O jornal "Gazeta da Relação” na sua edição n.0 186, referente ao dia l.º de Maio de 1869, insere uma notícia de que se destacam dois parágrafos:
“N’este anno são tres os dias consecutivos de festa nas religiosas da Esperança. Hoje a sahida do Senhor, amanhã, domingo, a solemníssima procissão e festa, e na segunda-feira a festa também solemne e magestosa da Santa Cruz com a invocação do Sancto Christo pequenino, que se celebra a expensas e por devoção da ex.ma sr. D. Margarida Laura da Câmara Falcão.
A imagem do Senhor Santo Christo pequenino é um precioso crucifixo, que todo o anno recebe o devido culto em capella particular do convento, e que todos os annos no dia 3 de maio se expõe à veneração dos fieis.”
A feliz circunstância de este altar ter sempre zeladoras muito devotas originou um culto muito fervoroso e como provinham de famílias abastadas, enriqueceram-no com custosas jóias.

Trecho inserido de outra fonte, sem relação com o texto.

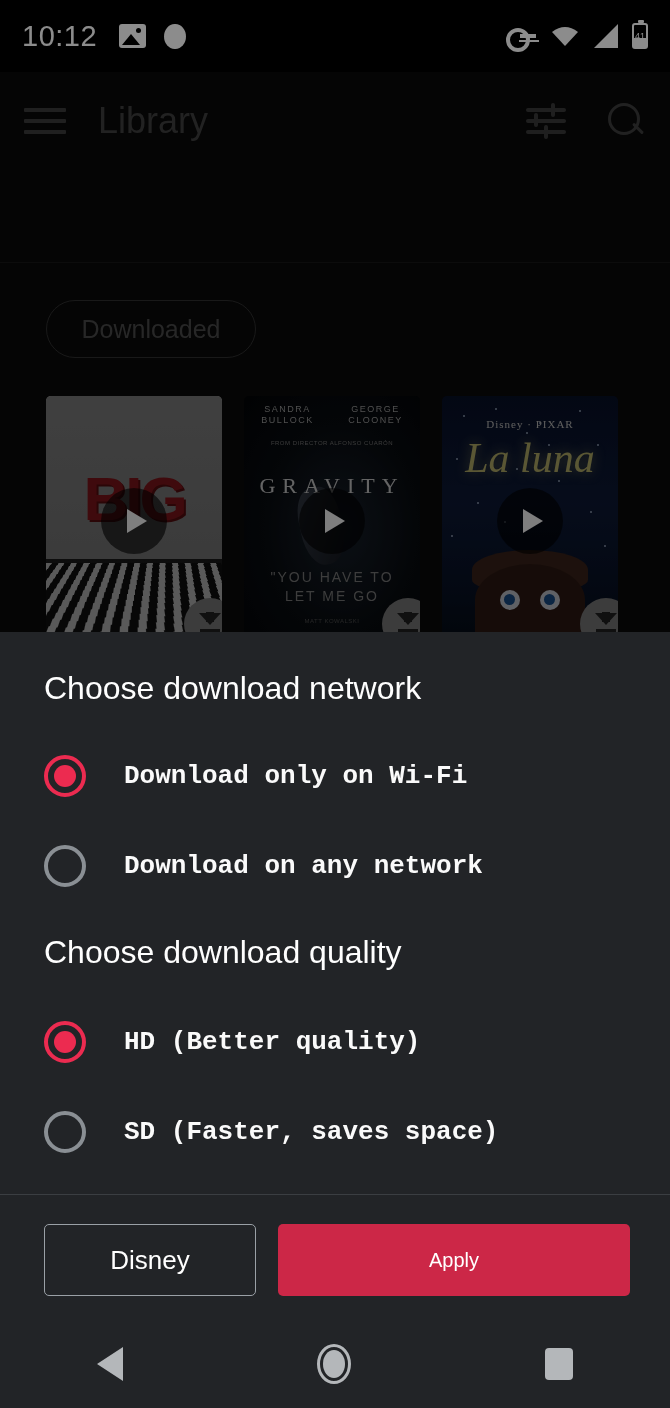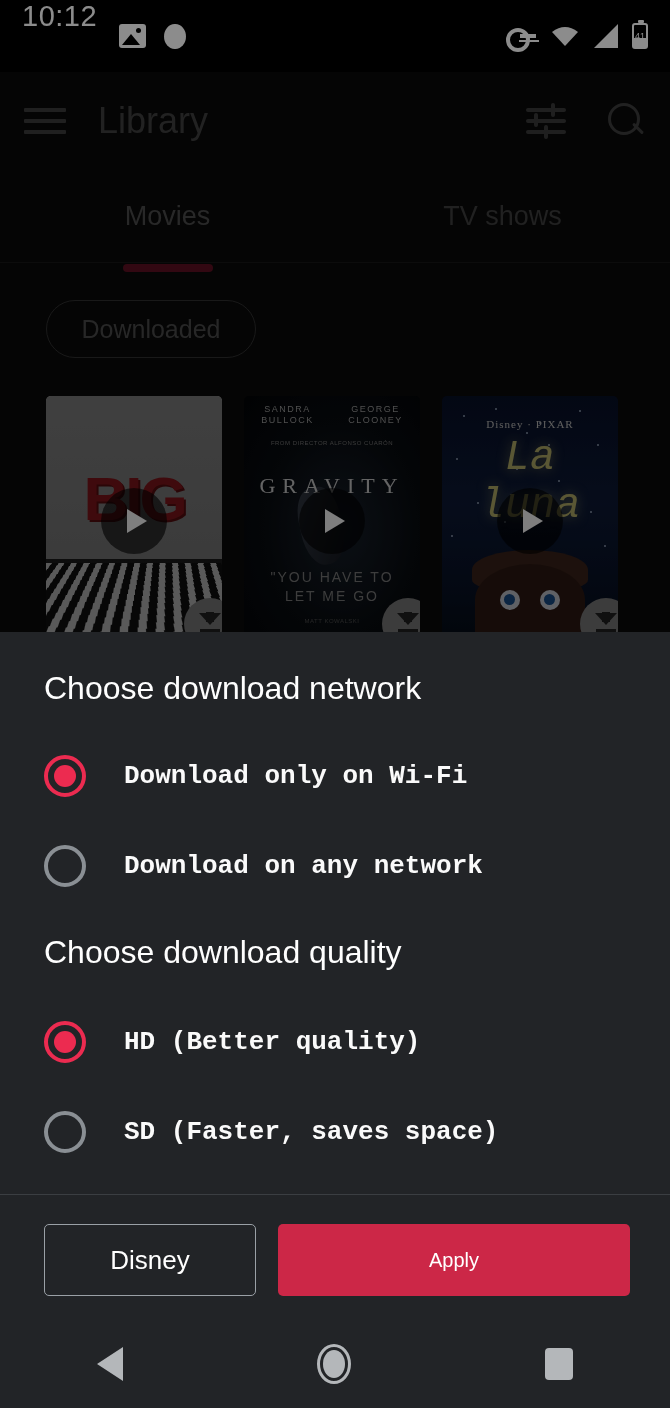"10:12" #status-bar { align-items: none -> center; padding: 0 22px -> 16px 22px }
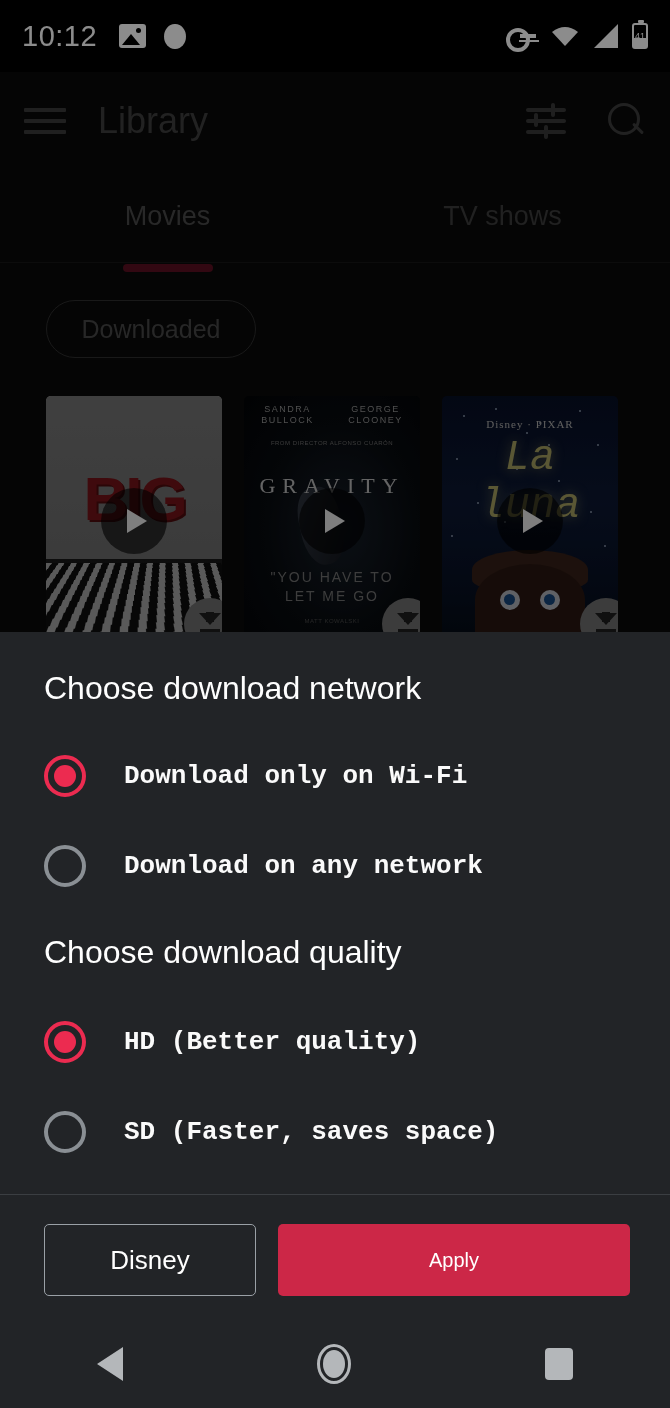"Movies" div { html: <div> <div> <span>Movies</span> </div> <div> <span>TV shows</span> </div> </div> -> none }
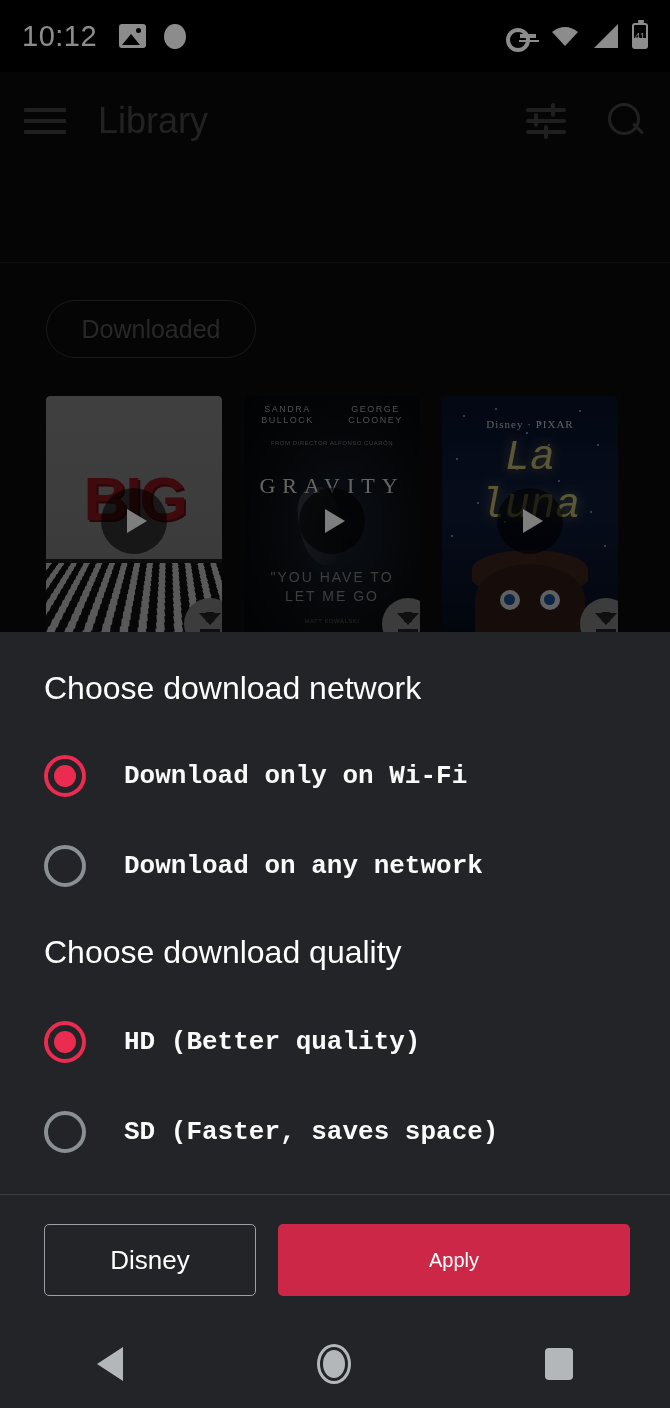"La luna" #poster-laluna .title { font-family: Liberation Mono, monospace -> Liberation Serif, serif }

Um pormenor curioso é o facto de ter estado quase sempre entregue ao cuidado de religiosas naturais da ilha de Santa Maria, ou a esta ligadas por laços de parentesco.
(Hugo Moreira, Artigo publicado no jornal “Correio dos Açores”. n.º 21.420. de l6 de Maio de 1993)

São textos como estes que deviam ser fazer parte de um Guia sobre as ilhas.